In reviewing the article in your January 2013 magazine "Evaluation of the Iodine Loading Test: Urine Iodine Excretion Kinetics after Consumption of 50 mg Iodine/Iodide," by Theodore Zava of ZRT Laboratories, we think that several points need clarification.

The goal of the iodine project, initiated by Guy Abraham, MD, was to investigate the role of iodine in human health and to propose a systematic approach to evaluate iodine supplementation. The idea of whole-body iodine sufficiency was a new concept that recognized that iodine is necessary for not only the thyroid gland but many other body systems.

When Mr. Zava compares the de Benoist findings of 89% iodine sufficiency in the US with data showing iodine deficiency reported to be greater than 90%, he is comparing two completely different measures of iodine status. De Benoist is simply looking at minimal iodine levels that will prevent goiter, not whole-body iodine sufficiency.

We do not believe that this presents confusion when one understands the difference in the two protocols. We are in agreement with the WHO that small microgram amounts of iodine are adequate to prevent goiter in the vast majority of the population. However, iodine has many other uses in the body, including maintaining the normal architecture of all the glandular tissues including the breast, ovary, and uterus.

The traditional spot iodine test is a useful tool that can be used to estimate whether iodine intake is adequate. However, this test provides no useful information on iodine status after iodine therapy has been instituted. That is why the 24-hour loading test was developed--it provides a measurement of whole-body iodine status. Zava states, "... if iodine supplementation is not discontinued for several days before testing, residual supplemental iodine will be excreted along with the 50 mg loading dose, giving a test result showing a false high excretion." He is correct. We wish Mr. Zava had called any of the four major laboratories that currently offer the iodine loading test--FFP Laboratory, Labrix, Doctor's Data, and Hakala Research--since they all recommend stopping iodine supplementation 48 hours before starting the test.
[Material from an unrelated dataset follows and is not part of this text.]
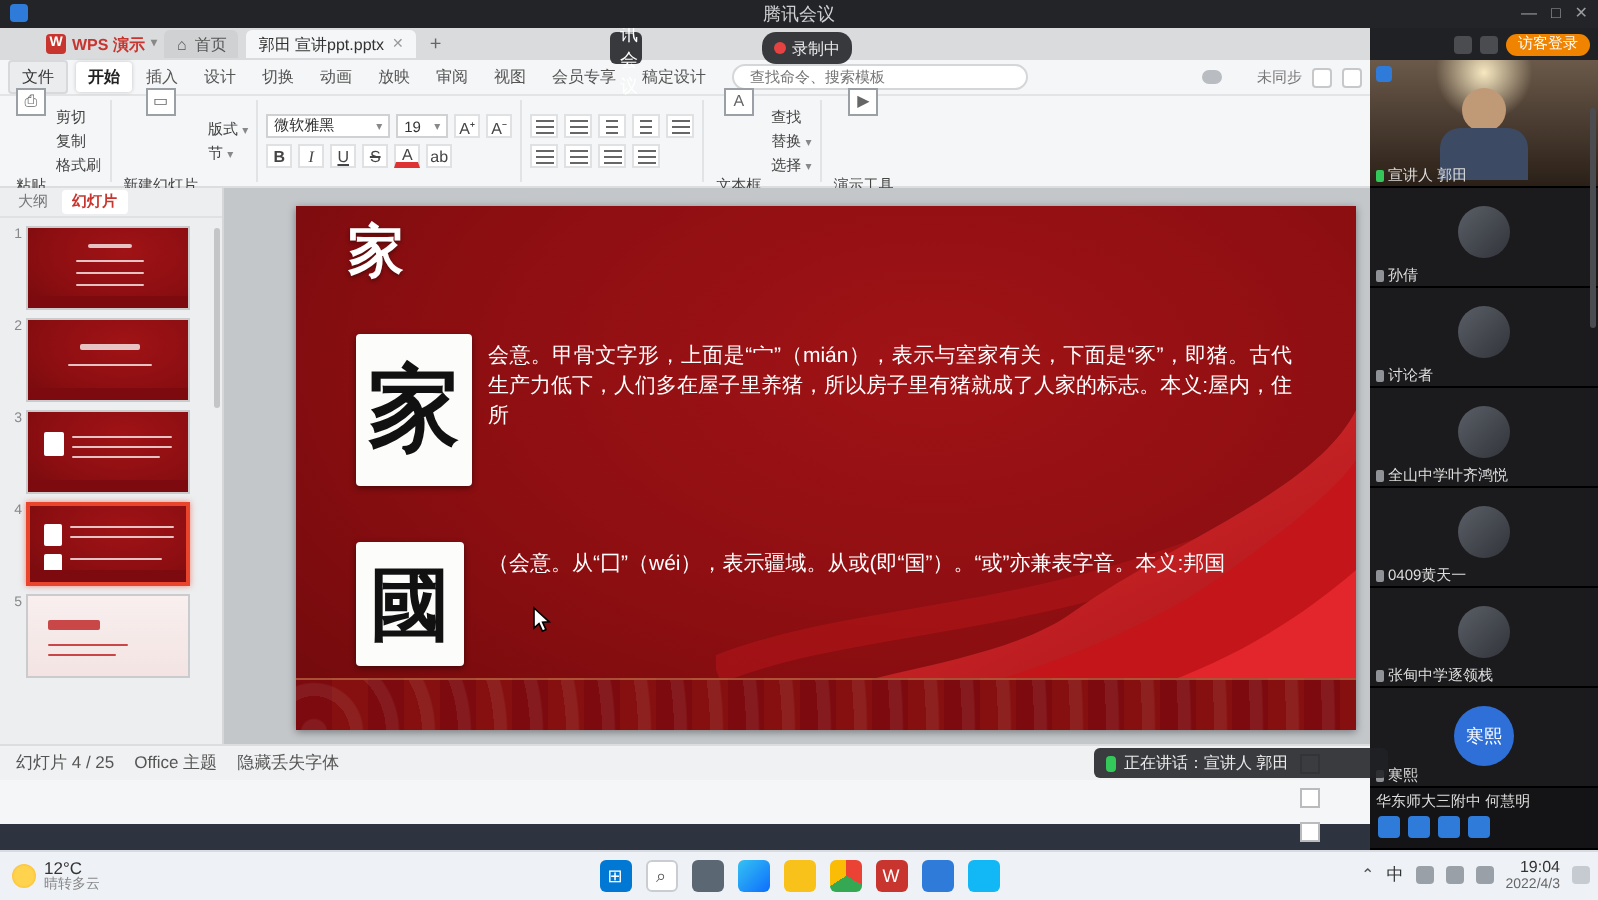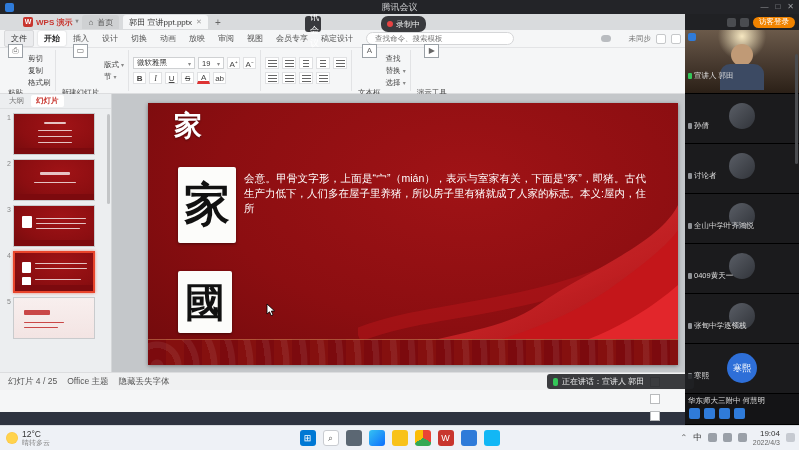"宣讲人 郭田" .pname { bottom: 12px -> 0 }
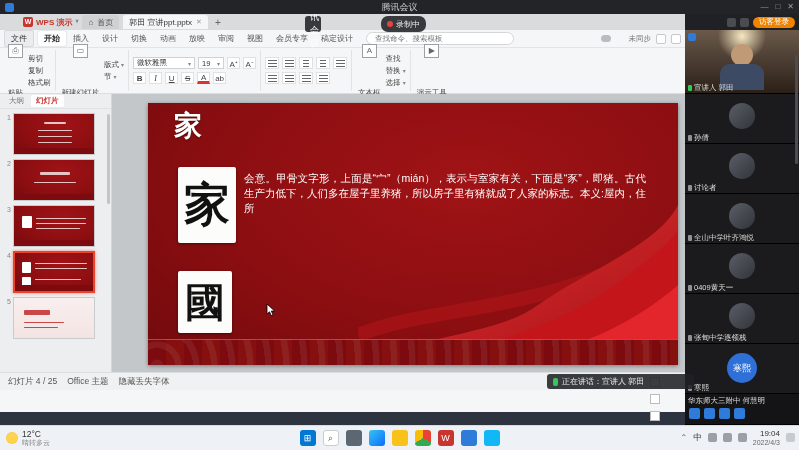"（会意。从“囗”（wéi），表示疆域。从或(即“国”）。“或”亦兼表字音。本义:" div.s-p { html: none -> <div>（会意。从“囗”（wéi），表示疆域。从或(即“国”）。“或”亦兼表字音。本义:邦国</div> }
Zava recommends extending the collection period past 24 hours. This is impractical and unnecessary. As discussed by Drs. Abraham and Brownstein, the iodine loading test evolved from testing subjects who ingested varying milligram (12.5-50 mg) amounts of iodine and then collecting 24 hours of urine. The subjects who had the best clinical responses achieved 90% or more iodine excretion after following the iodine loading test parameters. Although the 90% excretion level was chosen arbitrarily, it appears to give the best clinical results.

Zava recommends doing 24-hour fecal testing of iodine levels. Again, this is impractical and unnecessary. Fecal iodine excretion levels amount to approximately 2% (Williams Textbook of Endocrinology. 9th ed. 1998:392). Fecal excretion of 2% has been confirmed on a patient taking 100 mg of lodoral daily (data on file, Hakala Research).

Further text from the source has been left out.